A l’époque de sa mort, George Armstrong CUSTER avait le grade de Lieutenant Général, pas de Général. Comme beaucoup d’officiers, il avait gravi les échelons pendant la Guerre Civile. A l’âge de vingt quatre ans, CUSTER avait été nommé Major Général pour commander la Troisième Division de Cavalerie de l’Armée du Potomac. Ceci ferait de lui le deuxième des officiers supérieurs les plus jeunes de l’Histoire, une distinction qu’il tient toujours. Seul le Marquis de Lafayette, lors de la Guerre de la Révolution, était plus jeune que lui. A la fin de la Guerre Civile, tous les officiers brevetés reprirent leur rang normal dans l’armée.
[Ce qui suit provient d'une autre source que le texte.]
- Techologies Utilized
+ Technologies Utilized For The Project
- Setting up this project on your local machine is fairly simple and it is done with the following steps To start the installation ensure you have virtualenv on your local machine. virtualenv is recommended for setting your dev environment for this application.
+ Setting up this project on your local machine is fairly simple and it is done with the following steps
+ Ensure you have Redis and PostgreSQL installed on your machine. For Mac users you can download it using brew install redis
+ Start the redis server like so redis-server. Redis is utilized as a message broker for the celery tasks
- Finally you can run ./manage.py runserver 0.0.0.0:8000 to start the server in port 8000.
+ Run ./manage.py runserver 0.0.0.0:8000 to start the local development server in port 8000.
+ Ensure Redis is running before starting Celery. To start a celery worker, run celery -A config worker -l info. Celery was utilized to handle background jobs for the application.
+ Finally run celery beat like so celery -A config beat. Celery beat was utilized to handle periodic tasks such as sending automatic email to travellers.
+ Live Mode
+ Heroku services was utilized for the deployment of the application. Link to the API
Encore Major Général, CUSTER avait été envoyé au Texas pour combattre éventuellement contre les Français au Mexique. Au Texas, CUSTER se vit notifier qu’il avait été relégué à son rang normal de Capitaine. Il ne s’agissait pas là d’une punition, mais d’une pratique militaire courante en ces temps-là. En un rien de temps, CUSTER fut promu Major, puis Lieutenant Colonel. On n’avait encore pratiquement jamais vu ce genre de promotion à l’époque et elle en dit beaucoup sur la confiance que les supérieurs de CUSTER plaçaient en lui.

En fait, CUSTER n’était pas le vrai commandant officiel du tout nouveau 7ème. U.S. Cavalry. Ce poste était occupé par un certain Colonel SMITH, puis par un Colonel STURGIS, dont le fils allait d’ailleurs mourir avec CUSTER. Le Général SHERIDAN gardait toujours ces Colonels loin du 7ème. Cavalry lorsque celui-ci était en campagne. C’est pourquoi CUSTER était, en mission, considéré comme le vrai commandant du 7ème. Pour le public, le 7ème. était « Celui de CUSTER. »
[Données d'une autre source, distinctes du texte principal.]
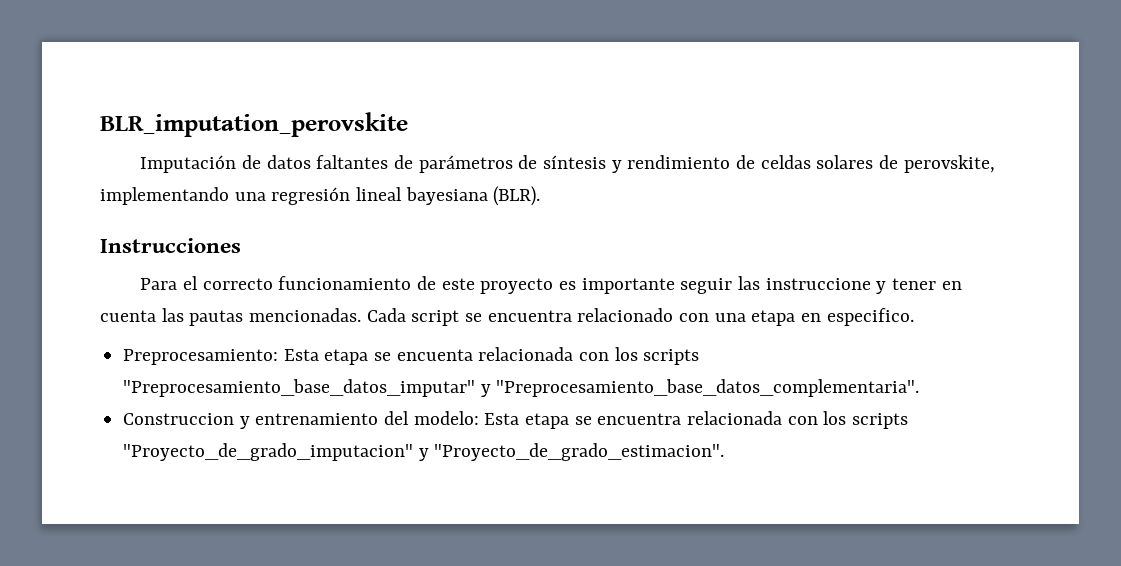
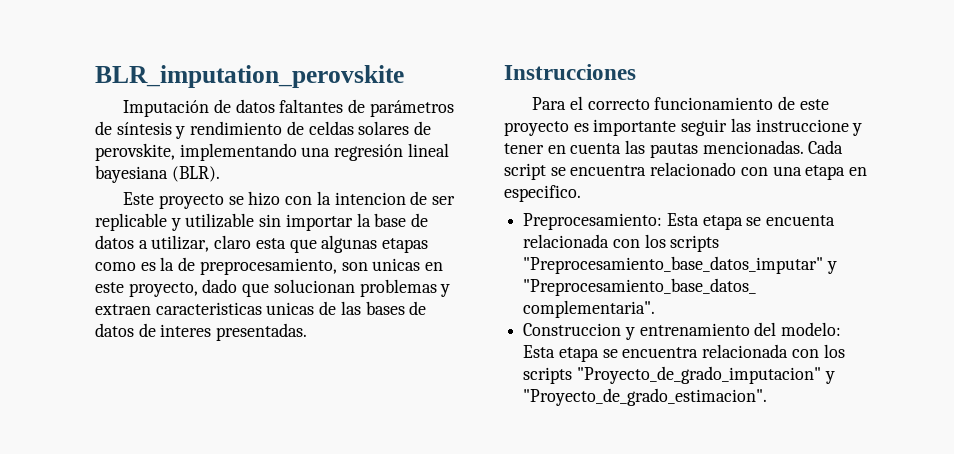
+ Este proyecto se hizo con la intencion de ser replicable y utilizable sin importar la base de datos a utilizar, claro esta que algunas etapas como es la de preprocesamiento, son unicas en este proyecto, dado que solucionan problemas y extraen caracteristicas unicas de las bases de datos de interes presentadas.

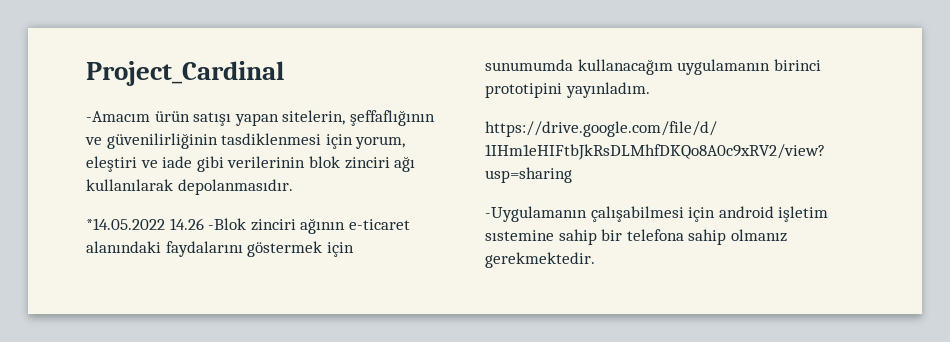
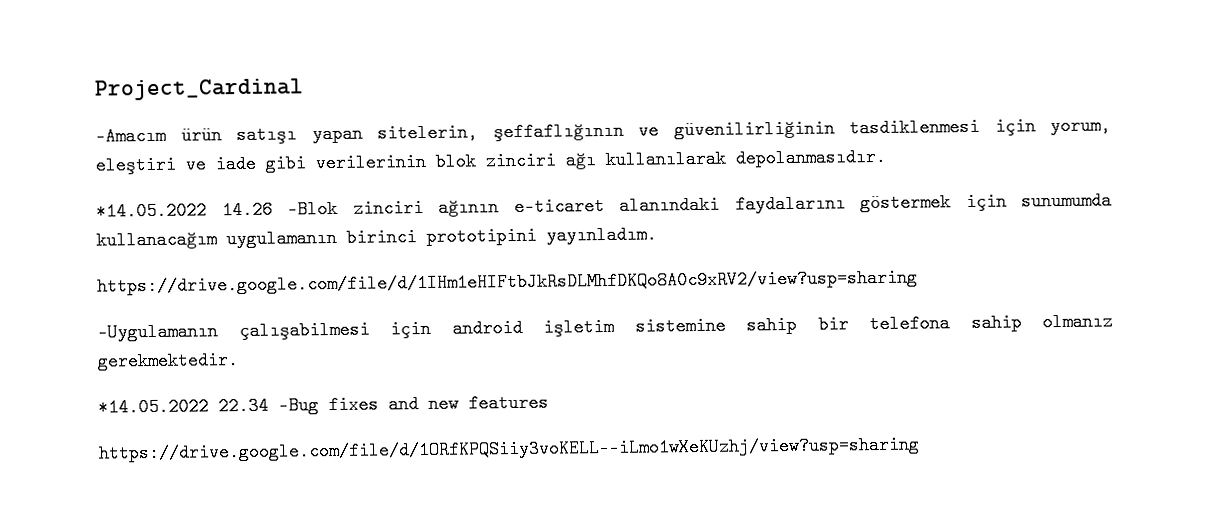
- -Uygulamanın çalışabilmesi için android işletim sıstemine sahip bir telefona sahip olmanız gerekmektedir.
+ -Uygulamanın çalışabilmesi için android işletim sistemine sahip bir telefona sahip olmanız gerekmektedir.
+ *14.05.2022 22.34 -Bug fixes and new features
+ https://drive.google.com/file/d/1ORfKPQSiiy3voKELL--iLmo1wXeKUzhj/view?usp=sharing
Les années passant, beaucoup de légendes ont crû sur la vraie cause de la mort de CUSTER, certaines d’entre elles sortant tout droit d’Hollywood. Nous allons essayer de retracer tous ses gestes et tenter de montrer comment CUSTER mourut probablement, et quand. La cause exacte de la mort de CUSTER restera un mystère éternel. Ce n’est rien d’autre que l’un de tous ces puzzles formant ce Dimanche de Juin 1876, l’année où la nation célébrait son centenaire. Si l’on veut étudier la nature de sa mort, il faut en même temps prendre en compte tous les endroits où elle eût pu avoir lieu. Parmi toutes les théories sur l’endroit où CUSTER est mort, on a : il a été tué par l’un des éclaireurs Indiens avant que l’unité fût vraiment engagée dans la bataille ; il a été tué par une balle Indienne à l’endroit où le canyon Medecine Tail Coulee donne sur la Little Big Horn River ; il a été tué en haut des collines s’éloignant de Calhoun Hill ; ou il a été tué sur la « colline de la Dernière Position ». Dans les « tueurs » de CUSTER on trouve, mis à part l’éclaireur mentionné précédemment, ou les éclaireurs, certains Indiens, son frère Tom, ou d’autres officiers. Certains suggèrent qu’il mourut de sa propre main. Beaucoup de ces scénarios de mort, à cause de leur côté « sensationnel », ont trouvé leur voie dans des publications prestigieuses. Malheureusement, peu d’entre elles constituent des preuves de ce qui s’est vraiment passé. Depuis 1876, chacun de ces scénarios de mort a eu ses champions, et en analyse finale, chacun d’eux mérite un peu de crédibilité puisque la vérité ne sera jamais connue. Mais un peu de travail de détective permettra de mieux comprendre le mystère, à défaut d’arriver à une conclusion certaine.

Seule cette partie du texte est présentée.